Syria and Russia have denied using poisonous gas in Douma on April 7, with Russian Foreign Minister Sergei Lavrov saying that Moscow had evidence that the attack in Douma was staged.
The attack was first reported by Syrian rebel group Jaish al-Islam on Saturday.
At the United Nations meanwhile, diplomats were mulling a draft resolution put forward by Sweden and obtained by AFP, that would dispatch a "high-level disarmament mission" to rid the country of chemical weapons "once and for all".
The UN Security Council, tasked with maintaining worldwide peace and security, has been riven, with Moscow virulently denying the Douma attack took place, or postulating that it was carried out by rebels. "All the indications are that the Syrian regime was responsible".
Speaking on TF1 television, Macron said that France would not tolerate "regimes that think everything is permitted".
British Prime Minister Theresa May's senior ministers agreed on the need for action at a Cabinet meeting on Thursday, but Downing Street did not specify what measures the United Kingdom would take, reports CNN.
It is a military decision and one with enormous risk that could trigger a Russian retaliation, ITV's Robert Moore reports. USA lawmakers questioned whether Trump has the legal authority to order strikes without Congressional approval and opposition parties voiced concern.
In April previous year Trump ordered Tomahawk strikes on the Shayrat Airbase in response to a similar chemical weapons attack on rebel-held Khan Sheikhun.

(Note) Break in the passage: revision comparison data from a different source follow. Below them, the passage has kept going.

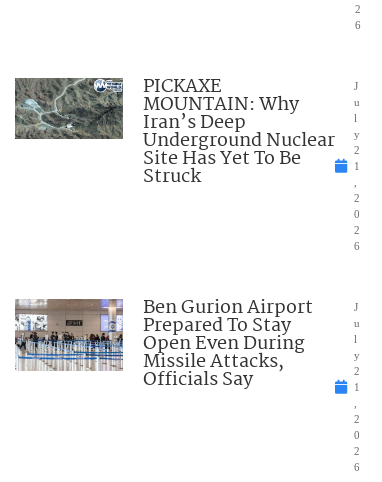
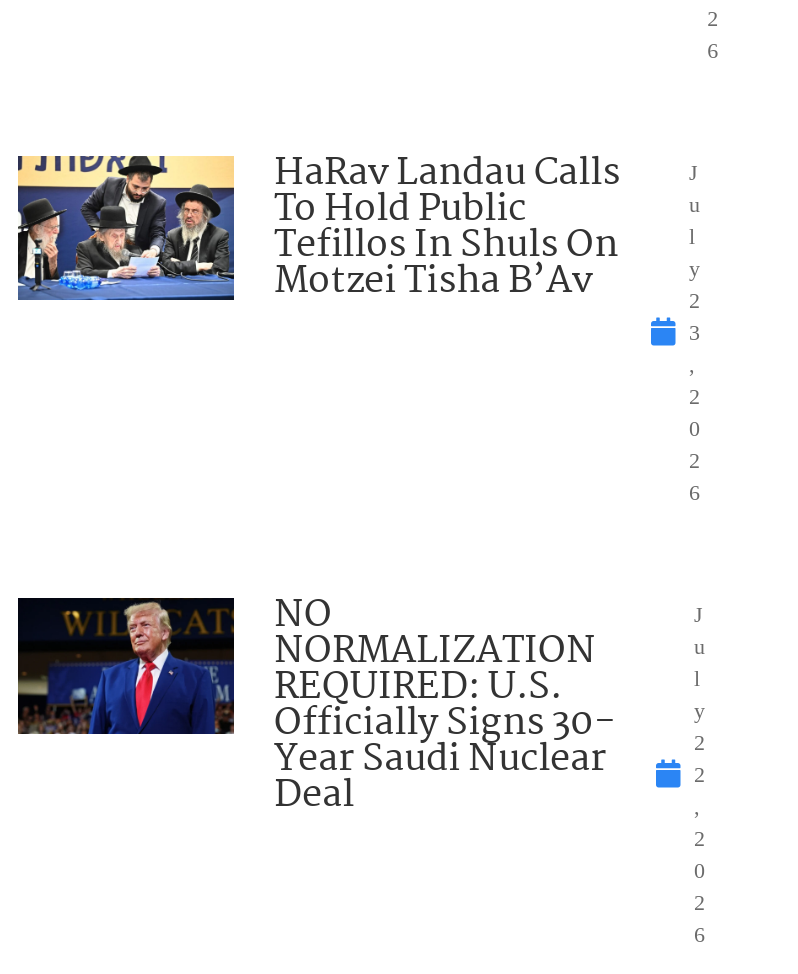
- [image]
- PICKAXE
- MOUNTAIN: Why
- Iran’s Deep
- Underground Nuclear
- Site Has Yet To Be
- Struck
+ [image]
+ HaRav Landau Calls
+ To Hold Public
+ Tefillos In Shuls On
+ Motzei Tisha B’Av

- 1
+ 3

- [image]
- Ben Gurion Airport
- Prepared To Stay
- Open Even During
- Missile Attacks,
- Officials Say
+ [image]
+ NO
+ NORMALIZATION
+ REQUIRED: U.S.
+ Officially Signs 30-
+ Year Saudi Nuclear
+ Deal

- 1
+ 2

Echoing the U.S. stance, France said Assad's government had reached a "point of no return" with repeated use of chemical weapons.
The same officials say Syria has continued to produce or procure chlorine, which also has industrial and agricultural uses.
Citing US estimates that Assad has used chemical weapons "at least 50 times" in the seven-year war, Haley said: "All nations and all people will be harmed if we allow Assad to normalize the use of chemical weapons". "People started shouting in the streets, 'Chemicals!"